This paper deals with the synthesis of a new lateral macrobicyclic cryptand 2. Condensation of 2,6-di(bromomethyl)- pyridine with 3-(N-tosylamino)-methyl propionate in the presence of anhydrous K2CO3 at room temperature gave compound 6 which was hydrolyzed to 7. The latter reacted with excessive sulfonyl chloride to afford 2,6-di(4'-chloroformyl-2'-tosyl-2'-azabutyl)-pyridine 8. Pentaaza-1, 5, 13, 17, 28-dithia-20, 25-tricyclo (15, 5, 5, 1-7,11)- octacosa-7, 9, 11 (28)-triene 2 has been synthesized by the following sequence of reations.
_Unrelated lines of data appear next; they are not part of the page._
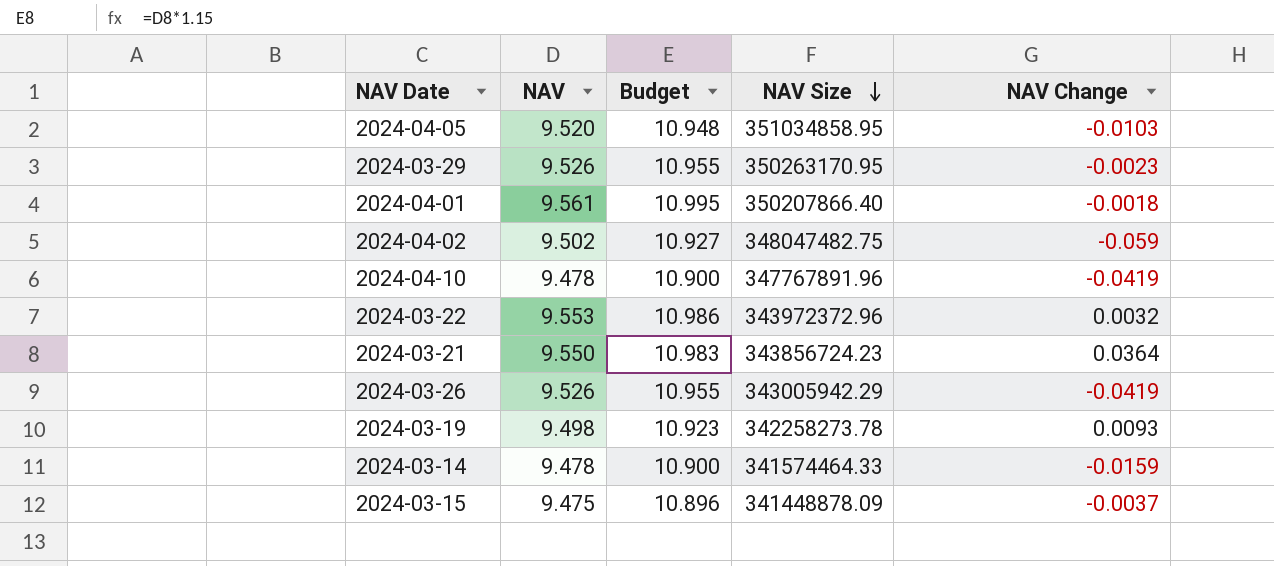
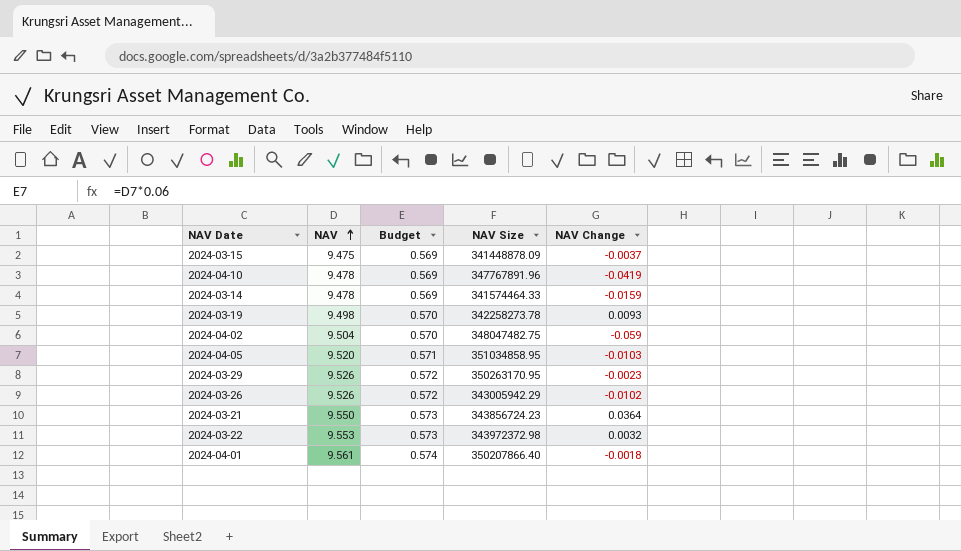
row order: NAV Size descending -> NAV ascending
column Budget | formula: [NAV] * 1.15 -> [NAV] * 0.06
2024-04-02 | NAV: 9.502 -> 9.504
2024-03-26 | NAV Change: -0.0419 -> -0.0102
2024-03-22 | NAV Size: 343972372.96 -> 343972372.98

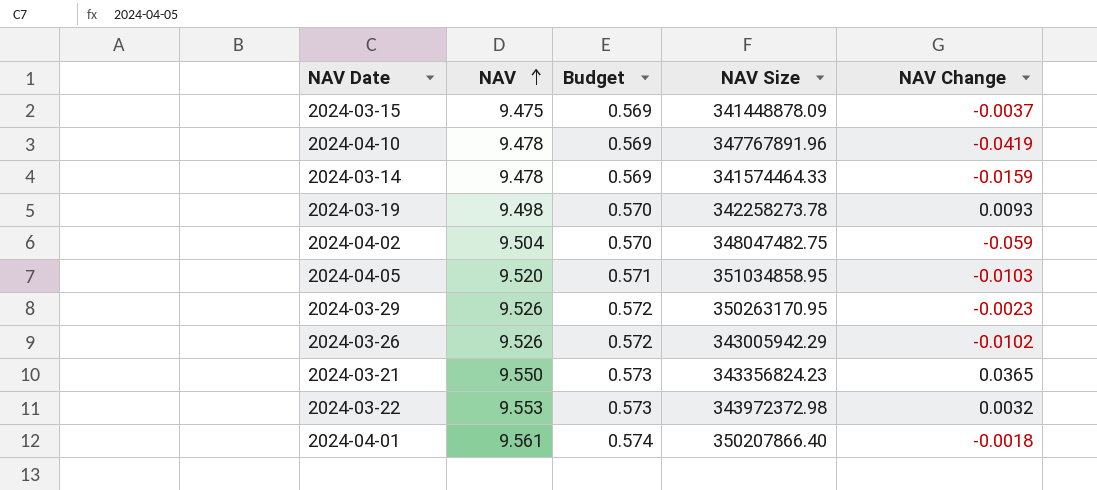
2024-03-21 | NAV Size: 343856724.23 -> 343356824.23
2024-03-21 | NAV Change: 0.0364 -> 0.0365

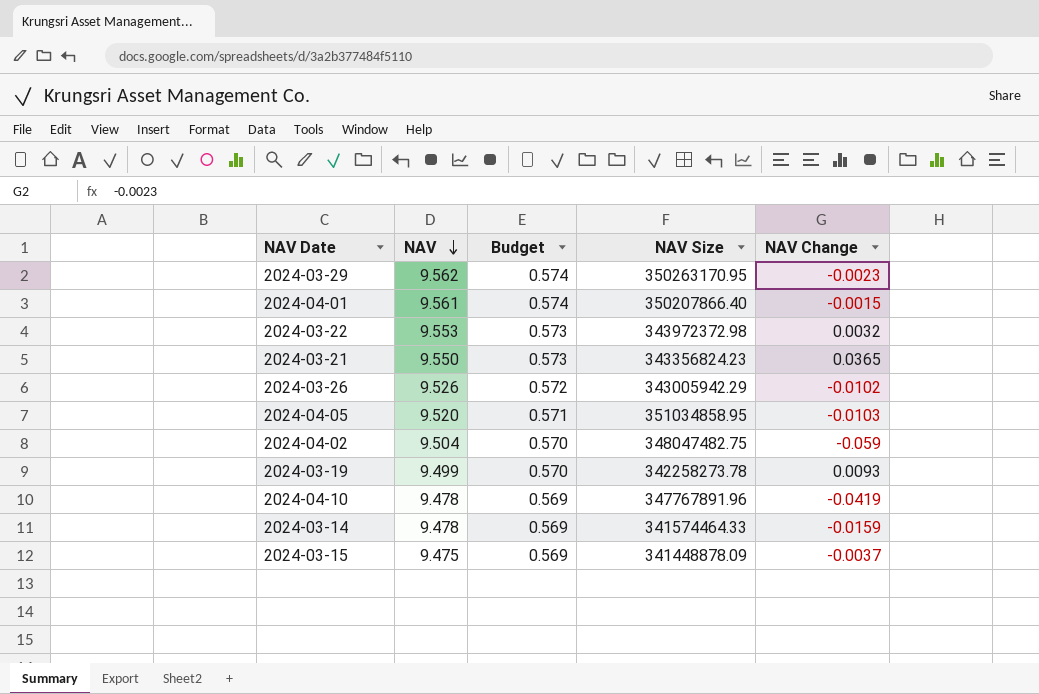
row order: NAV ascending -> NAV descending
2024-03-29 | NAV: 9.526 -> 9.562
2024-03-29 | Budget: 0.572 -> 0.574
2024-04-01 | NAV Change: -0.0018 -> -0.0015
2024-03-19 | NAV: 9.498 -> 9.499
Condensation of compound 8 with 1, 7-diaza-4, 10 dithia-dodecane 5, using high dilution technique in toluene-THF at room temperature afforded 9, which was reduced by diborane in THF solution to give compound 10. Treatment of 10 with sodium anthracene in monoglyme produced compound 2.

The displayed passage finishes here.